I think her wearing green is just a continuity error by Huxley, unless the upper castes are allowed to wear different colors if they choose (which seems very unlikely). Then again the Arch-Community-Songster, who is an Alpha, was mentioned as wearing a purple vestment instead of grey (or possibly purple over grey clothes). I picture the citizens of the World State (or at least the upper castes) having access to a variety of clothing given the emphasis on consumption, but always in different shades of their assigned caste color.

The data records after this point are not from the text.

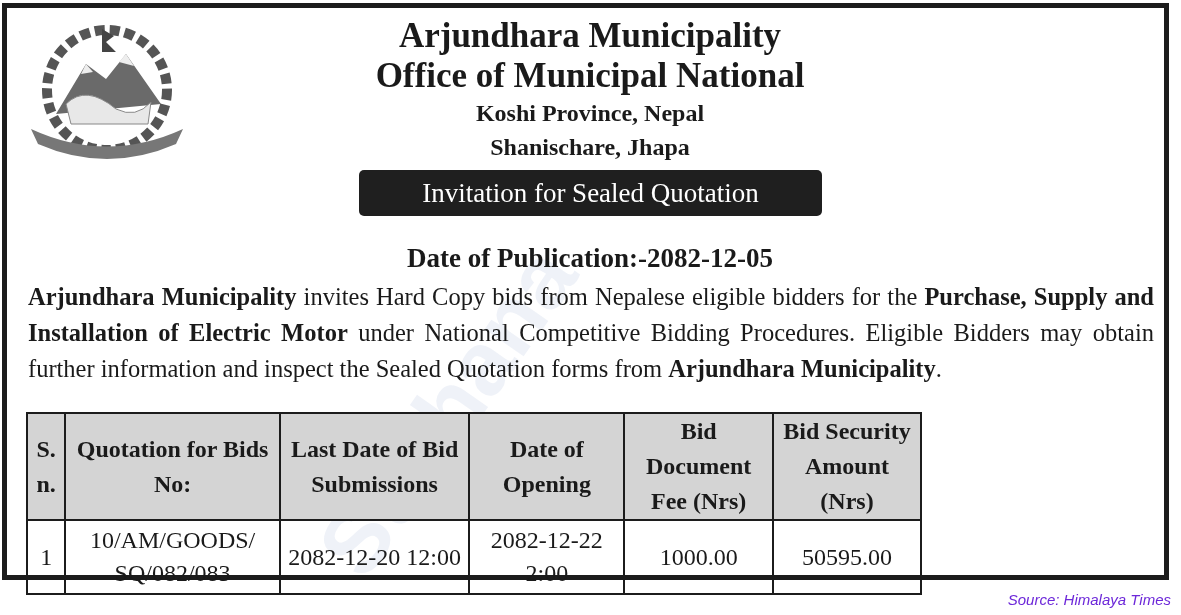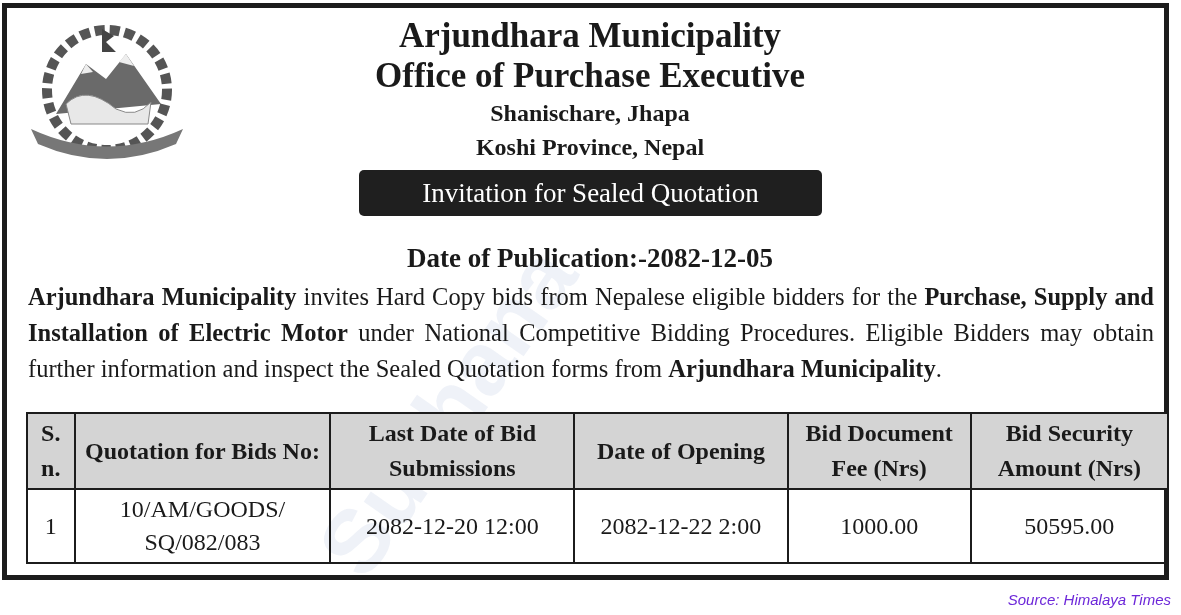--- a/index.html
+++ b/index.html
@@ -6,21 +6,21 @@
   body { width: 1181px; height: 615px; position: relative; overflow: hidden; font-family: "Liberation Serif", serif; color: #1a1a1a; }
   .frame { position: absolute; left: 2px; top: 3px; width: 1167px; height: 577px; border: 5px solid #1c1c1c; box-sizing: border-box; background: #fff; }
   .emblem { position: absolute; left: 26px; top: 24px; width: 162px; height: 140px; }
   .header { position: absolute; left: 300px; top: 16px; width: 580px; text-align: center; }
   .h1 { font-weight: bold; font-size: 35px; line-height: 40px; }
   .h2 { font-weight: bold; font-size: 24px; line-height: 34px; }
   .banner { position: absolute; left: 359px; top: 170px; width: 463px; height: 46px; background: #1f1f1f; border-radius: 5px; color: #fff; font-weight: normal; font-size: 27px; line-height: 46px; text-align: center; }
   .pubdate { position: absolute; left: 300px; top: 219px; width: 580px; text-align: center; font-weight: bold; font-size: 27px; line-height: 38px; margin-top: 20px; }
   .para { position: absolute; left: 28px; top: 279px; width: 1126px; font-size: 24.5px; line-height: 36px; text-align: justify; text-align-last: left; }
   .para b { font-weight: bold; }
-  table.bids { position: absolute; left: 26px; top: 412px; width: 1143px; border-collapse: collapse; font-size: 24px; }
+  table.bids { position: absolute; left: 26px; top: 412px; width: 896px; border-collapse: collapse; font-size: 24px; }
   table.bids th, table.bids td { border: 2px solid #1c1c1c; text-align: center; vertical-align: middle; padding: 0 4px; }
   table.bids th { background: #d4d4d4; font-weight: bold; line-height: 35px; height: 74px; }
   table.bids td { line-height: 33px; height: 72px; font-weight: normal; }
   .source { position: absolute; right: 10px; top: 591px; font-family: "Liberation Sans", sans-serif; font-style: italic; font-size: 15px; color: #6d28d9; }
   .wm { position: absolute; font-family: "Liberation Sans", sans-serif; font-weight: bold; color: rgba(120,150,200,0.12); transform: rotate(-55deg); font-size: 90px; left: 260px; top: 360px; pointer-events: none; }
 </style>
 </head>
 <body>
 
 <div class="frame"></div>
@@ -32,23 +32,23 @@
   <polygon points="30,90 60,40 80,55 100,30 135,80" fill="#6a6a6a"></polygon>
   <polygon points="55,50 60,40 67,48" fill="#eee"></polygon>
   <polygon points="93,38 100,30 108,42" fill="#eee"></polygon>
   <path d="M40,80 Q60,60 90,85 Q110,95 125,78 L122,100 L45,100 Z" fill="#e8e8e8" stroke="#888"></path>
   <polygon points="76,5 76,28 90,28 80,18 88,12" fill="#444"></polygon>
   <path d="M5,105 Q81,140 157,105 L150,120 Q81,150 12,120 Z" fill="#777"></path>
 </svg>
 
 <div class="header">
   <div class="h1">Arjundhara Municipality</div>
-  <div class="h1">Office of Purchase Executive</div>
+  <div class="h1">Office of Municipal National</div>
+  <div class="h2">Koshi Province, Nepal</div>
   <div class="h2">Shanischare, Jhapa</div>
-  <div class="h2">Koshi Province, Nepal</div>
 </div>
 
 <div class="banner">Invitation for Sealed Quotation</div>
 <div class="pubdate">Date of Publication:-2082-12-05</div>
 
 <div class="para"><b>Arjundhara Municipality</b><span> invites Hard Copy bids from Nepalese eligible bidders for the </span><b>Purchase, Supply and Installation of Electric Motor</b><span> under National Competitive Bidding Procedures. Eligible Bidders may obtain further information and inspect the Sealed Quotation forms from </span><b>Arjundhara Municipality</b><span>.</span></div>
 
 <table class="bids">
   <colgroup>
     <col style="width:47px">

Given the social conditioning, I’d be surprised if there was a lot of taste-based rebellion. From chapter two, the Director of Hatcheries inspects a dormitory for Beta children and reviews the audio recording playing on repeat under their pillows as they sleep:

"Alpha children wear grey. They work much harder than we do, because they’re so frightfully clever. I’m really awfully glad I’m a Beta, because I don’t work so hard. And then we are much better than the Gammas and Deltas. Gammas are stupid. They all wear green, and Delta children wear khaki. Oh no, I don’t want to play with Delta children. And Epsilons are still worse. They’re too stupid to be able [to read or write. Besides they wear black, which is such a beastly colour. I’m so glad I’m a Beta.]”

I can only find one reference to the Beta colour, in chapter four: “Mulberry-coloured Beta-Minuses came and went among the crowd”. If Huxley described Lenina wearing green, I also suspect a continuity error.